“E io ti boicotto” è soltanto broncio isterico-moralista
Dal sindaco di Sesto Fiorentino che ha deciso di boicottare i farmaci prodotti in Israele per educare chi non “sente la sofferenza” a Coop Alleanza 3.0 che toglie dagli scaffali le arachidi israeliane e offrire la Gaza Cola. Rassegna di gesti inutili
Non gli parlavano più, proprio gli tenevano il muso; pure in chiesa, non potendolo tenere lontano da Dio come Woody Allen nella sinagoga, non si sedevano più accanto a lui e non gli davano più il segno della pace (perdonate l’anacronismo: il segno della pace è un cascame cattolico frutto delle brutte riforme liturgiche). Non lo servivano più manco nei negozi (più tardi, oltreoceano, i Buoni si sarebbero indignati contro i pasticcieri che non vendevano torte per i matrimoni gay: ogni rovescio ha la sua medaglia). Gli tenevano il broncio, gli indignados ante litteram, e il signor Charles Cunningham Boycott probabilmente era una cattiva persona. Fu allora che nacque il verbo, uno dei verbi più retorici e disutili della storia: boicottare, aka sentirsi in pace con la propria bella coscienza. Come il sindaco di Sesto Fiorentino, Lorenzo Falchi, “il nostro compagno” (di Fratoianni, celebre boicottatore di Tesla), quello che ha deciso di boicottare nelle farmacie di proprietà comunale i farmaci prodotti in Israele. Un gesto di furore punitivo che intende non già mandare in bancarotta Israele, ma istigare buoni sentimenti nella zucca della gente cattiva più di Mr. Boycott: “Alcuni proprio non riescono a sentire la sofferenza di un popolo oppresso da decenni”, ha scritto. Dunque deve insegnargliela lui, non sia mai che le persone possano sentire sofferenza per quel che vogliono loro. Sennò, a un sindaco di Fratoianni, che gli resta da fare? Va da sé che il geniale sindaco di Sesto Fiorentino s’è accorto, poco dopo la sparata che gli ha concesso i suoi 7 minuti e 1/2 di notorietà, che vietare la vendita di farmaci ammessi dal sistema sanitario, e magari prescritti da un medico non boicottatore, è faccenda delicata, anzi grave ai limiti di legge. Così non è che ha tolto il boicottaggio, ma ha dovuto spiegare su Facebook che “il boicottaggio interesserà farmaci da banco (dove esistono decine di alternative equivalenti), prodotti cosmetici e ogni altro prodotto che non sia prescritto”. E siccome è persona dotata di acuto sarcasmo, ha aggiunto che la colpa è di chi non ha capito: “Ho probabilmente già superato le righe di testo perché loro possano comprendere”. Il boicottaggio dei farmaci non è solo un’idea che non funziona: è uno sbocco d’odio ideologico, di cattiva digestione, di cui si farebbe a meno.
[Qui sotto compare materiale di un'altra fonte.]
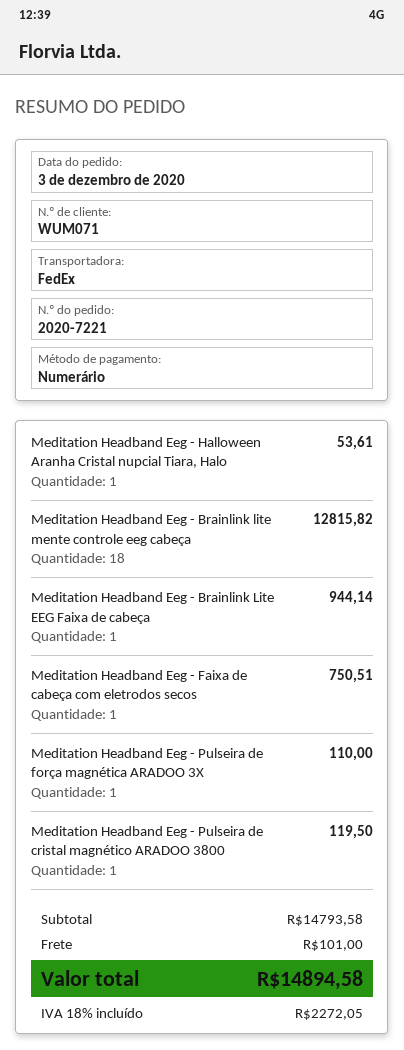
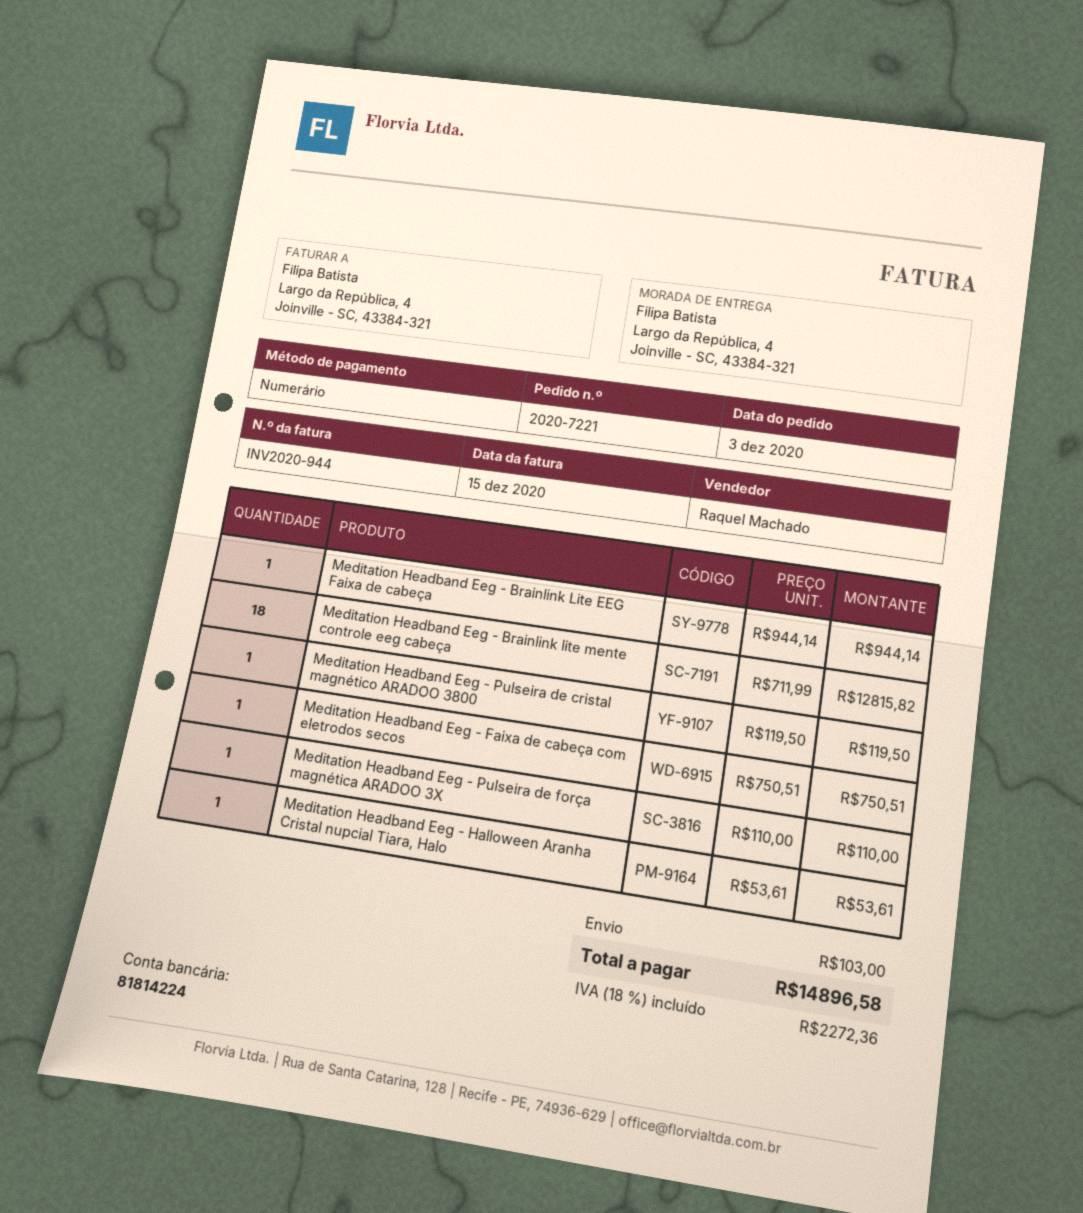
shipping: 101.00 -> 103.00
tax: 18% = 2272.05 -> 18% = 2272.36
total: 14894.58 -> 14896.58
Che non funzioni, come forma di coercizione delle libere scelte di cittadini, se ne sono accorti anche alle Coop. Che in un comunicato nazionale hanno ribadito: “Non spetta alle imprese boicottare Israele”, casomai è una scelta che “spetta ai soci e ai consumatori che rappresentano valori, opinioni e sensibilità inevitabilmente diverse e tutte ugualmente rispettabili”. Giusto per prendere le distanze da Coop Alleanza 3.0 che aveva deciso di togliere dagli scaffali le arachidi israeliane e di offrire, sempre per buona pratica morale, la Gaza Cola, che “offre ai consumatori un’alternativa ‘libera dall’apartheid’”. Le Coop ricordano pure che “Israele non fa eccezione alla policy di Coop nazionale”. Ma in fondo non è una questione di libero mercato, bensì di libertà di scelta (e di di cura). Soprattutto è questione dall’esito grottesco, e di solito boomerang, di quegli atteggiamenti isterico-morali che vanno sotto il broncio “e io ti boicotto”. Non ti saluto più.